Moreover, data from the International Planned Parenthood Federation (IPPF) showed that more than 5,600 clinics providing reproductive health care have been shut down
and 40% of all IPPF member organisations have reported severe reduction in services
, only worsened by the pandemic. Thus, with international organisations emphasising more funding to deal with health burden of Covid-19, a fear that critical infrastructure to deal with issues like gender-based violence may be compromised and this is especially disconcerting since gender-based violence has only shot up since the onset of Covid-19
Apart from funding deficits and reallocation of resources, Covid-19 has also greatly compromised human capital through travel restrictions and mandatory distancing, posing numerous obstacles for international organizations to carry out the logistics of relief operations. On the bright side, these logistical challenges seem to have ushered in some positive developments in the way relief programs are implemented — specifically in the gaining prominence of localising humanitarian aid
. Covid-19 has shown that most relief work shall be remote and the biggest asset for the humanitarian aid community shall be the affected communities themselves. Through informal networks, education programs and health services, refugee-led interventions have been instrumental in ensuring the survival
of refugee camps. Despite their importance, international organisations like the UN have failed to give local civil-society groups their due credit
and the hope is that Covid-19's devastation might finally compel international organisations to acknowledge the value local communities bring to the table. Even though on a rhetoric level, international forums like the UN Global Refugee forum and the World humanitarian Summit have highlighted the importance of “local actors”
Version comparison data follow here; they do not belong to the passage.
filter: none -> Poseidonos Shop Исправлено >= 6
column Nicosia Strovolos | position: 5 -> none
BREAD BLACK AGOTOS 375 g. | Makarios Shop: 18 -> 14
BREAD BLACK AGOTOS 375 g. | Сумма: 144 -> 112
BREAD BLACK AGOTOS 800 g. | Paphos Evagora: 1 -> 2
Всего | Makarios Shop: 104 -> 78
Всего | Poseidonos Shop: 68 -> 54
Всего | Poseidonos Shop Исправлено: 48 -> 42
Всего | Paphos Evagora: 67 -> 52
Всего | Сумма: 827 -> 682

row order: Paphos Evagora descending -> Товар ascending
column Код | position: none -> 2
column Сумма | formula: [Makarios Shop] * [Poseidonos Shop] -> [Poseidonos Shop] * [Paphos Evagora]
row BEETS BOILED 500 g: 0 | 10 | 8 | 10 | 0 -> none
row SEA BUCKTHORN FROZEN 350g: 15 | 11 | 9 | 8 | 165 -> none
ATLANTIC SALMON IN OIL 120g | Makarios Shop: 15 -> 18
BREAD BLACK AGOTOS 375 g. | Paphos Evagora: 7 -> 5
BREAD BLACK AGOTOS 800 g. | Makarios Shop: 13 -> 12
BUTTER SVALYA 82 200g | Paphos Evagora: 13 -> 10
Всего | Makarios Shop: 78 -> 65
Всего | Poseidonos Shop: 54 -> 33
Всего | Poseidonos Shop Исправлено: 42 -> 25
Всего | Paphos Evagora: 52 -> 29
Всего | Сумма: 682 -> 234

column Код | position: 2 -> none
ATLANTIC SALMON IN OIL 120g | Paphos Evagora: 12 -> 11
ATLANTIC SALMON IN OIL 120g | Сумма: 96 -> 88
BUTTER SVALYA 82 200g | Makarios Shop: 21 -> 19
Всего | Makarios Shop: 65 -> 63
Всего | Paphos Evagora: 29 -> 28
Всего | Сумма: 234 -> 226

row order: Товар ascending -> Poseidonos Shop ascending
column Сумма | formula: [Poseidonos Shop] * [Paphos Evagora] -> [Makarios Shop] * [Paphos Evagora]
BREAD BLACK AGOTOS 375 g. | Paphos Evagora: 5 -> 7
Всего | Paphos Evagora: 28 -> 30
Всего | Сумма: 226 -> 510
, it has failed to translate on a policy level as the dominant model of humanitarian aid continues to delegate relief work to international NGO’s far removed from the local context. This is especially concerning since research in Kenya and Uganda showed that 90% refugees
stated that in an emergency, they would turn to community support rather than international organisations.
It is important to note that localising aid and seeking international support are not a binary choice and should be thought of in tandem. Take the example of Hope for Children and Women Victims of Violence (HOCW) - a local self-help group started by Congolese refugee Bolingo Ntharia. It started as a small informal community in 2008 but with the help of international funding and institutional support, they expanded
to provide vocational education and psycho-social support for local Ugandans and refugees. This is a great case of international aid and local groups working together and leveraging each other’s strengths to provide the best infrastructure for those in need.
It is crucial that policymakers strategising about best practices for international relief in the Covid-19 age realise the importance of local actors. Even in dealing with the devastation of Covid-19 in conflict zones, local groups have shown to be key
in dispelling misinformation about the virus, providing on-ground support to local health care systems and tracing the rate of spread- aided by international organisations providing apps that facilitate community tracing. Thus, be it dealing with Covid-19 or the other existential threats sidelined in its wake, a model where international aid organisations identify local groups doing admirable work and help them scale operations as in the case of HOCW in Uganda is imperative and the hurdles posed by the pandemic may only bolster the need for this local-international interplay.